| Task description |
Print the entries exactly as they appear, and omit any images.

Top of Data for the task

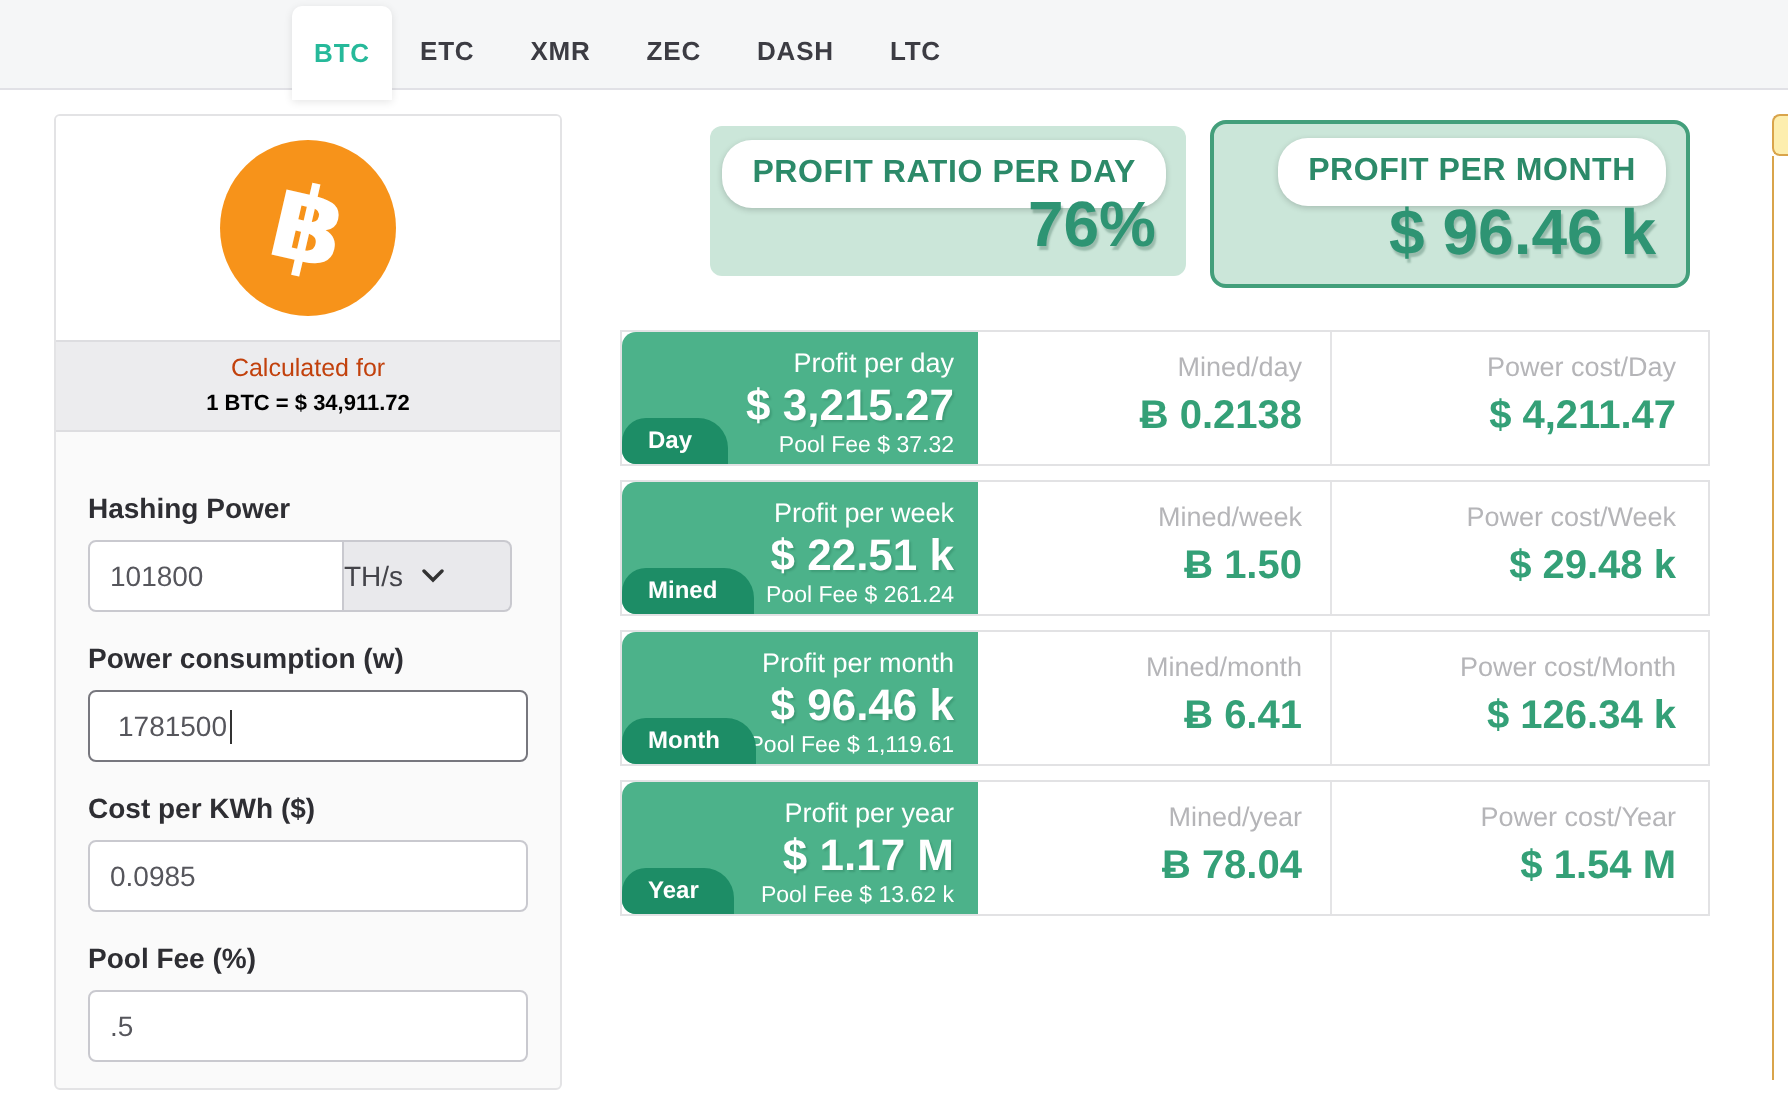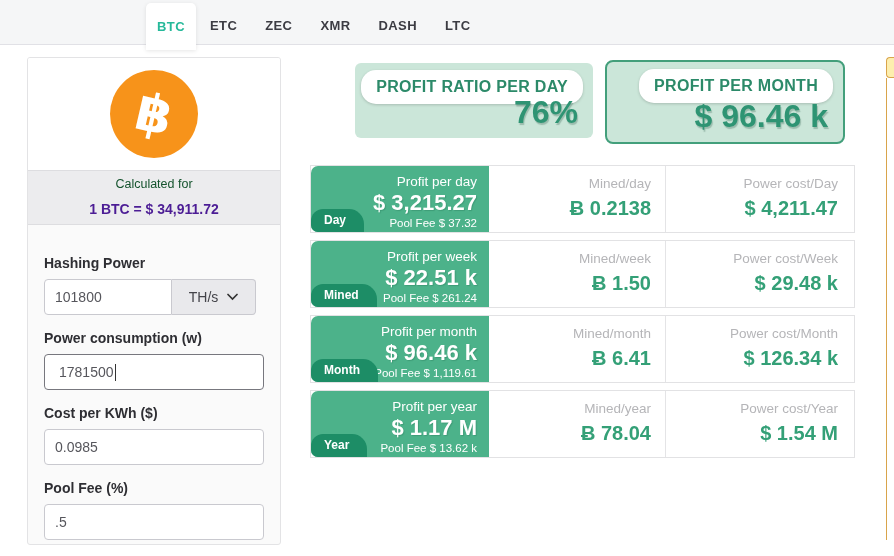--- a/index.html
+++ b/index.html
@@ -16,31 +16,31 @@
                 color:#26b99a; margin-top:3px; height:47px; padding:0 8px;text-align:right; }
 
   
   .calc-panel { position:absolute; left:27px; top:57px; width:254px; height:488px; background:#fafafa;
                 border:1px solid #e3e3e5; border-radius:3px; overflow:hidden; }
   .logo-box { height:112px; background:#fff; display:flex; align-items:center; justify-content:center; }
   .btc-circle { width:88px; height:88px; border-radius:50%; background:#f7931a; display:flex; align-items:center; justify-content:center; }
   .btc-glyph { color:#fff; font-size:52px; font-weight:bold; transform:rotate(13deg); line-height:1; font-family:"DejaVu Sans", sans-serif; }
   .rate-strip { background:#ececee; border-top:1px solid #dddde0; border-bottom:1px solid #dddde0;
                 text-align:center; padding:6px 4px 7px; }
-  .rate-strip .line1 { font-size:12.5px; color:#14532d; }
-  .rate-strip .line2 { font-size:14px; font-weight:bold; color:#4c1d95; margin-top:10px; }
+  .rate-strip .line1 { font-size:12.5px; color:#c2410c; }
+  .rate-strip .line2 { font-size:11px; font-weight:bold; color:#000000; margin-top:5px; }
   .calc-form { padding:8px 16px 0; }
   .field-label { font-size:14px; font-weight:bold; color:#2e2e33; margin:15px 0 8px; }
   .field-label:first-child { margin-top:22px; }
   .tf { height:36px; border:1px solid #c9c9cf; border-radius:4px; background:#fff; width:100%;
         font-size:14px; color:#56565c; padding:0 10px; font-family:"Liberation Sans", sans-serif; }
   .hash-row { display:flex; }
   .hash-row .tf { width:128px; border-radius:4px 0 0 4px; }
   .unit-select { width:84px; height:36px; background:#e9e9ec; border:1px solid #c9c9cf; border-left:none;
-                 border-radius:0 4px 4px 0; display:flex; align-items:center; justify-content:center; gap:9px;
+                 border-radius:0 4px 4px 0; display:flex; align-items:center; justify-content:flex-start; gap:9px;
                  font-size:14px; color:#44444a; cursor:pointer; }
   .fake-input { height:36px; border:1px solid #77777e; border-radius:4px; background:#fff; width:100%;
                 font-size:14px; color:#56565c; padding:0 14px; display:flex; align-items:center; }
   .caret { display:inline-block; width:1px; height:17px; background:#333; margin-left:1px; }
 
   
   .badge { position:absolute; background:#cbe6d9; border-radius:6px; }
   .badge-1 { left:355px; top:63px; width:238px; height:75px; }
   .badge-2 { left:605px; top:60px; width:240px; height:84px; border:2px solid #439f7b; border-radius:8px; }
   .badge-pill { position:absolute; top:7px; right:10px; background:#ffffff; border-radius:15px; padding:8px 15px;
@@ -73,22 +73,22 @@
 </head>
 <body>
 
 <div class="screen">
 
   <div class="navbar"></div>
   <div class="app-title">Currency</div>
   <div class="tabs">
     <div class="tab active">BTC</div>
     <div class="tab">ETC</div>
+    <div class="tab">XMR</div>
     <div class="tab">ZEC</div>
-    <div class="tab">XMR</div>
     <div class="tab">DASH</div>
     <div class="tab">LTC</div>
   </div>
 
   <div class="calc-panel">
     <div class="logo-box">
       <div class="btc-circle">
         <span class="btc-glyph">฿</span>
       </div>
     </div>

Bottom of Data for the task

| Output below |
--- a/index.html
+++ b/index.html
@@ -16,31 +16,31 @@
                 color:#26b99a; margin-top:3px; height:47px; padding:0 8px;text-align:right; }
 
   
   .calc-panel { position:absolute; left:27px; top:57px; width:254px; height:488px; background:#fafafa;
                 border:1px solid #e3e3e5; border-radius:3px; overflow:hidden; }
   .logo-box { height:112px; background:#fff; display:flex; align-items:center; justify-content:center; }
   .btc-circle { width:88px; height:88px; border-radius:50%; background:#f7931a; display:flex; align-items:center; justify-content:center; }
   .btc-glyph { color:#fff; font-size:52px; font-weight:bold; transform:rotate(13deg); line-height:1; font-family:"DejaVu Sans", sans-serif; }
   .rate-strip { background:#ececee; border-top:1px solid #dddde0; border-bottom:1px solid #dddde0;
                 text-align:center; padding:6px 4px 7px; }
-  .rate-strip .line1 { font-size:12.5px; color:#14532d; }
-  .rate-strip .line2 { font-size:14px; font-weight:bold; color:#4c1d95; margin-top:10px; }
+  .rate-strip .line1 { font-size:12.5px; color:#c2410c; }
+  .rate-strip .line2 { font-size:11px; font-weight:bold; color:#000000; margin-top:5px; }
   .calc-form { padding:8px 16px 0; }
   .field-label { font-size:14px; font-weight:bold; color:#2e2e33; margin:15px 0 8px; }
   .field-label:first-child { margin-top:22px; }
   .tf { height:36px; border:1px solid #c9c9cf; border-radius:4px; background:#fff; width:100%;
         font-size:14px; color:#56565c; padding:0 10px; font-family:"Liberation Sans", sans-serif; }
   .hash-row { display:flex; }
   .hash-row .tf { width:128px; border-radius:4px 0 0 4px; }
   .unit-select { width:84px; height:36px; background:#e9e9ec; border:1px solid #c9c9cf; border-left:none;
-                 border-radius:0 4px 4px 0; display:flex; align-items:center; justify-content:center; gap:9px;
+                 border-radius:0 4px 4px 0; display:flex; align-items:center; justify-content:flex-start; gap:9px;
                  font-size:14px; color:#44444a; cursor:pointer; }
   .fake-input { height:36px; border:1px solid #77777e; border-radius:4px; background:#fff; width:100%;
                 font-size:14px; color:#56565c; padding:0 14px; display:flex; align-items:center; }
   .caret { display:inline-block; width:1px; height:17px; background:#333; margin-left:1px; }
 
   
   .badge { position:absolute; background:#cbe6d9; border-radius:6px; }
   .badge-1 { left:355px; top:63px; width:238px; height:75px; }
   .badge-2 { left:605px; top:60px; width:240px; height:84px; border:2px solid #439f7b; border-radius:8px; }
   .badge-pill { position:absolute; top:7px; right:10px; background:#ffffff; border-radius:15px; padding:8px 15px;
@@ -73,22 +73,22 @@
 </head>
 <body>
 
 <div class="screen">
 
   <div class="navbar"></div>
   <div class="app-title">Currency</div>
   <div class="tabs">
     <div class="tab active">BTC</div>
     <div class="tab">ETC</div>
+    <div class="tab">XMR</div>
     <div class="tab">ZEC</div>
-    <div class="tab">XMR</div>
     <div class="tab">DASH</div>
     <div class="tab">LTC</div>
   </div>
 
   <div class="calc-panel">
     <div class="logo-box">
       <div class="btc-circle">
         <span class="btc-glyph">฿</span>
       </div>
     </div>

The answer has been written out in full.